Which forced Kip to scramble to get out in front of her. Most unseemly, he thought, his stomach clutched in yet another knot. Thank God no one who counted had seen.
*
Milo hadn’t covered a press conference in a long, long time. Unless it was happening at the White House, State, or Defense, a presser was a low-prestige event passed over by network news stars of his caliber.
He sipped the low-fat latte he’d procured at Starbucks and wondered when this show would get on the road.

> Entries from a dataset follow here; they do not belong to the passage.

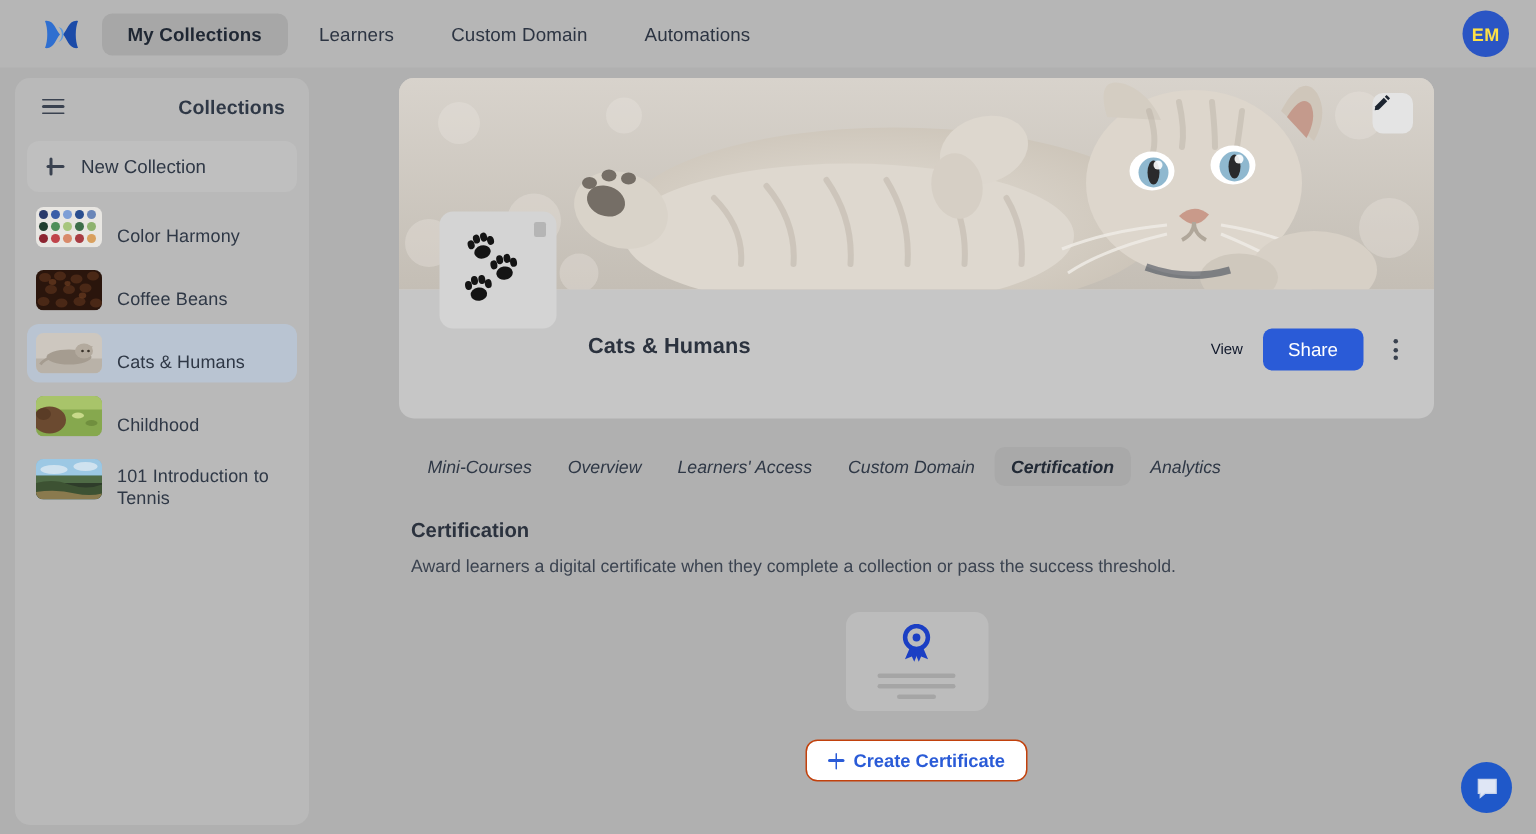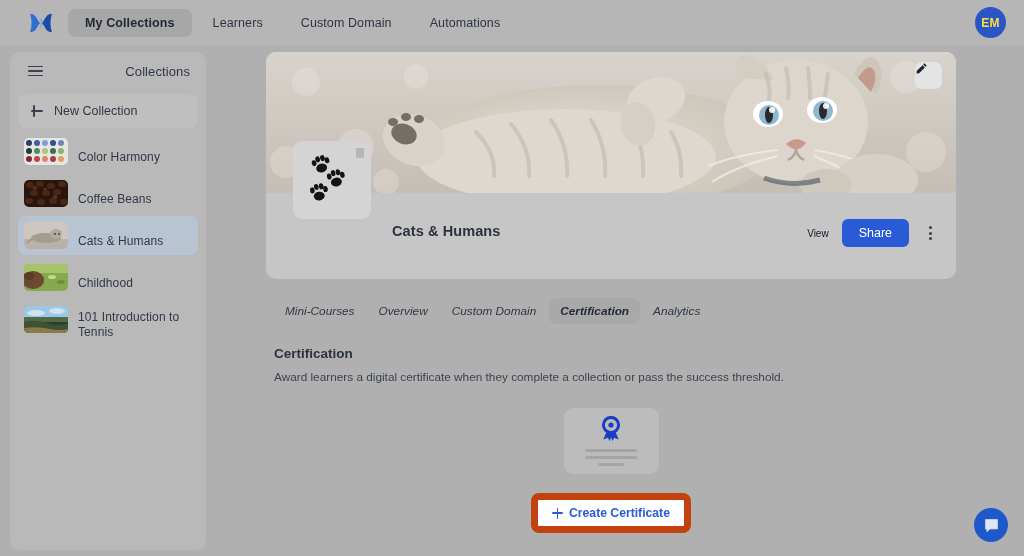--- a/index.html
+++ b/index.html
@@ -36,20 +36,21 @@
   
   .sidebar {
     position: absolute; left: 10px; top: 52px;
     width: 196px; height: 498px;
     background: #b9b9b9; border-radius: 10px;
     padding: 0; overflow: hidden;
   }
   .sb-head {
     height: 38px; display: flex; align-items: center;
     padding: 0 16px 0 18px;
+    font-weight: bold;
   }
   .sb-burger { width: 15px; height: 11px; position: relative; flex: none; }
   .sb-burger i { position: absolute; left: 0; width: 15px; height: 1.6px; background: #3a4250; border-radius: 1px; }
   .sb-burger i:nth-child(1) { top: 0; }
   .sb-burger i:nth-child(2) { top: 4.5px; }
   .sb-burger i:nth-child(3) { top: 9px; }
   .sb-title { margin-left: auto; font-size: 13px; color: #2f3846; letter-spacing: .1px; }
 
   .sb-new {
     margin: 4px 8px 2px 8px; height: 34px; border-radius: 8px;
@@ -133,21 +134,21 @@
     display: flex; flex-direction: column; align-items: center; justify-content: center; gap: 0;
   }
   .cert-lines { margin-top: 7px; display: flex; flex-direction: column; align-items: center; gap: 4px; }
   .cert-lines span { display: block; height: 3px; border-radius: 2px; background: #a5a5a5; }
   .cert-lines span.l1 { width: 52px; }
   .cert-lines span.l2 { width: 52px; }
   .cert-lines span.l3 { width: 26px; }
 
   .create-btn-wrap { margin-top: 19px; }
   .create-btn {
-    background: #ffffff; border: 7px solid #c2410c; border-radius: 8px;
+    background: #ffffff; border: 1px solid #c2410c; border-radius: 8px;
     padding: 6px 14px; display: inline-flex; align-items: center; gap: 6px;
     font-size: 12.2px; color: #2a5bd7; font-weight: bold;
   }
   .create-plus { width: 11px; height: 11px; position: relative; flex: none; }
   .create-plus:before, .create-plus:after { content:""; position: absolute; background: #2a5bd7; border-radius: 1px; }
   .create-plus:before { left: 0; top: 4.7px; width: 11px; height: 1.7px; }
   .create-plus:after { top: 0; left: 4.7px; height: 11px; width: 1.7px; }
 
   
   .chat-fab {
@@ -439,20 +440,21 @@
               <i></i>
               <i></i>
             </div>
         </div>
       </div>
     </div>
 
     <div class="tabs">
       <div class="tab">Mini-Courses</div>
       <div class="tab">Overview</div>
+      <div class="tab">Learners' Access</div>
       <div class="tab">Custom Domain</div>
       <div class="tab active">Certification</div>
       <div class="tab">Analytics</div>
     </div>
 
     <div class="sec-title">Certification</div>
     <div class="sec-desc">Award learners a digital certificate when they complete a collection or pass the success threshold.</div>
 
     <div class="cert-area">
       <div class="cert-ph">

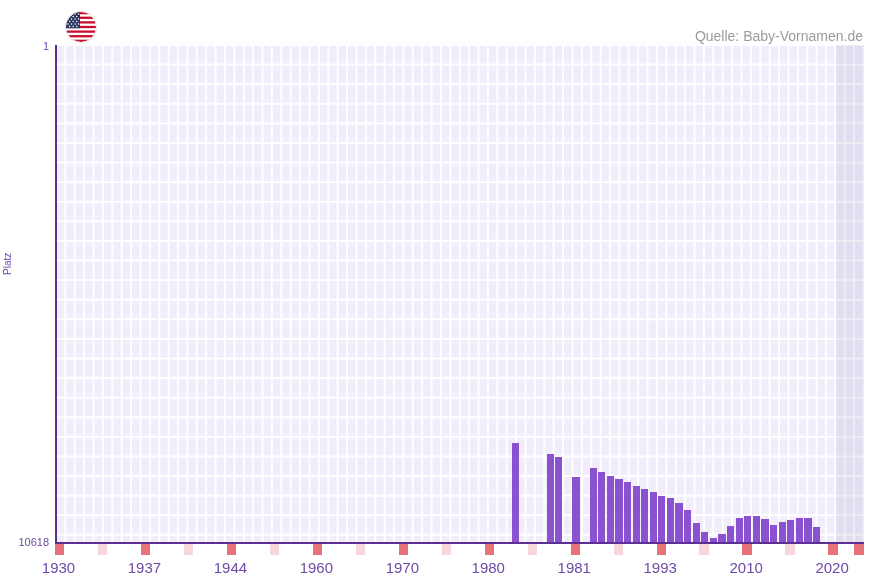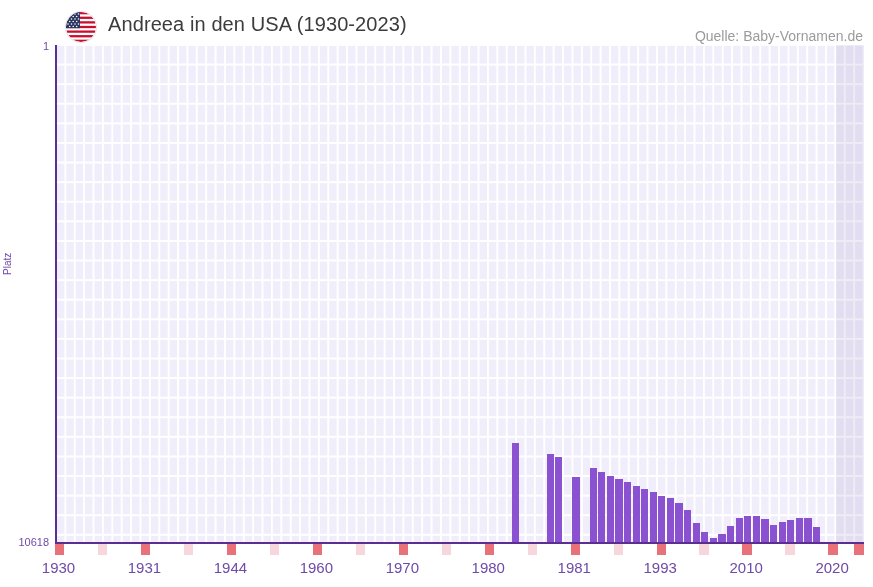--- a/index.html
+++ b/index.html
@@ -222,21 +222,20 @@
               <circle cx="5.5" cy="12" r="0.8"></circle>
               <circle cx="9" cy="12" r="0.8"></circle>
               <circle cx="12.5" cy="12" r="0.8"></circle>
             <circle cx="3.7" cy="14.5" r="0.8"></circle>
               <circle cx="7.2" cy="14.5" r="0.8"></circle>
               <circle cx="10.7" cy="14.5" r="0.8"></circle>
           </g>
         </g>
       </svg>
     </span>
-    <div class="chart-title">Andreea in den USA (1930-2023)</div>
     <div class="source-note">Quelle: Baby-Vornamen.de</div>
   </div>
 
   <div class="y-label-top">1</div>
   <div class="y-label-bottom">10618</div>
   <div class="y-axis-title">Platz</div>
 
   <div class="plot-area">
     <div class="grid-layer"></div>
     <div class="future-shade" id="future-shade" style="left: 780.213px; width: 27.7872px;"></div>
@@ -295,21 +294,21 @@
       <div class="tick-mark minor" style="left: 299.651px;"></div>
       <div class="tick-mark minor" style="left: 385.609px;"></div>
       <div class="tick-mark minor" style="left: 471.566px;"></div>
       <div class="tick-mark minor" style="left: 557.523px;"></div>
       <div class="tick-mark minor" style="left: 643.481px;"></div>
       <div class="tick-mark minor" style="left: 729.438px;"></div>
       <div class="tick-mark major" style="left: 798.204px;"></div>
     </div>
   <div class="xtick-labels" id="xtick-labels">
       <div class="xtick-label" style="left: 58.5px;">1930</div>
-      <div class="xtick-label" style="left: 144.457px;">1931</div>
+      <div class="xtick-label" style="left: 144.457px;">1937</div>
       <div class="xtick-label" style="left: 230.415px;">1944</div>
       <div class="xtick-label" style="left: 316.372px;">1960</div>
       <div class="xtick-label" style="left: 402.33px; text-align: center;">1970</div>
       <div class="xtick-label" style="left: 488.287px;">1980</div>
       <div class="xtick-label" style="left: 574.245px;">1981</div>
       <div class="xtick-label" style="left: 660.202px;">1993</div>
       <div class="xtick-label" style="left: 746.16px;">2010</div>
       <div class="xtick-label" style="left: 832.117px;">2020</div>
     </div>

No sign of the D.A. and it was already twenty after nine. Milo was one of several dozen reporters, TV camera crews, and print photographers massed in front of the Monterey County Courthouse, a three-story structure built of oatmeal-colored sandblasted concrete that looked like a mix of New Deal construction and neoclassical pretensions. Carved heroic heads paid tribute to the Spanish, Mexicans, and Native Americans who’d once claimed California as their own. The building took up most of a city block in downtown Salinas, downtown being distinguished by two traffic lanes in each direction. Curb lanes on both Alisal and Church Streets were jam-packed with news vans and ENG trucks, their masts high in the air.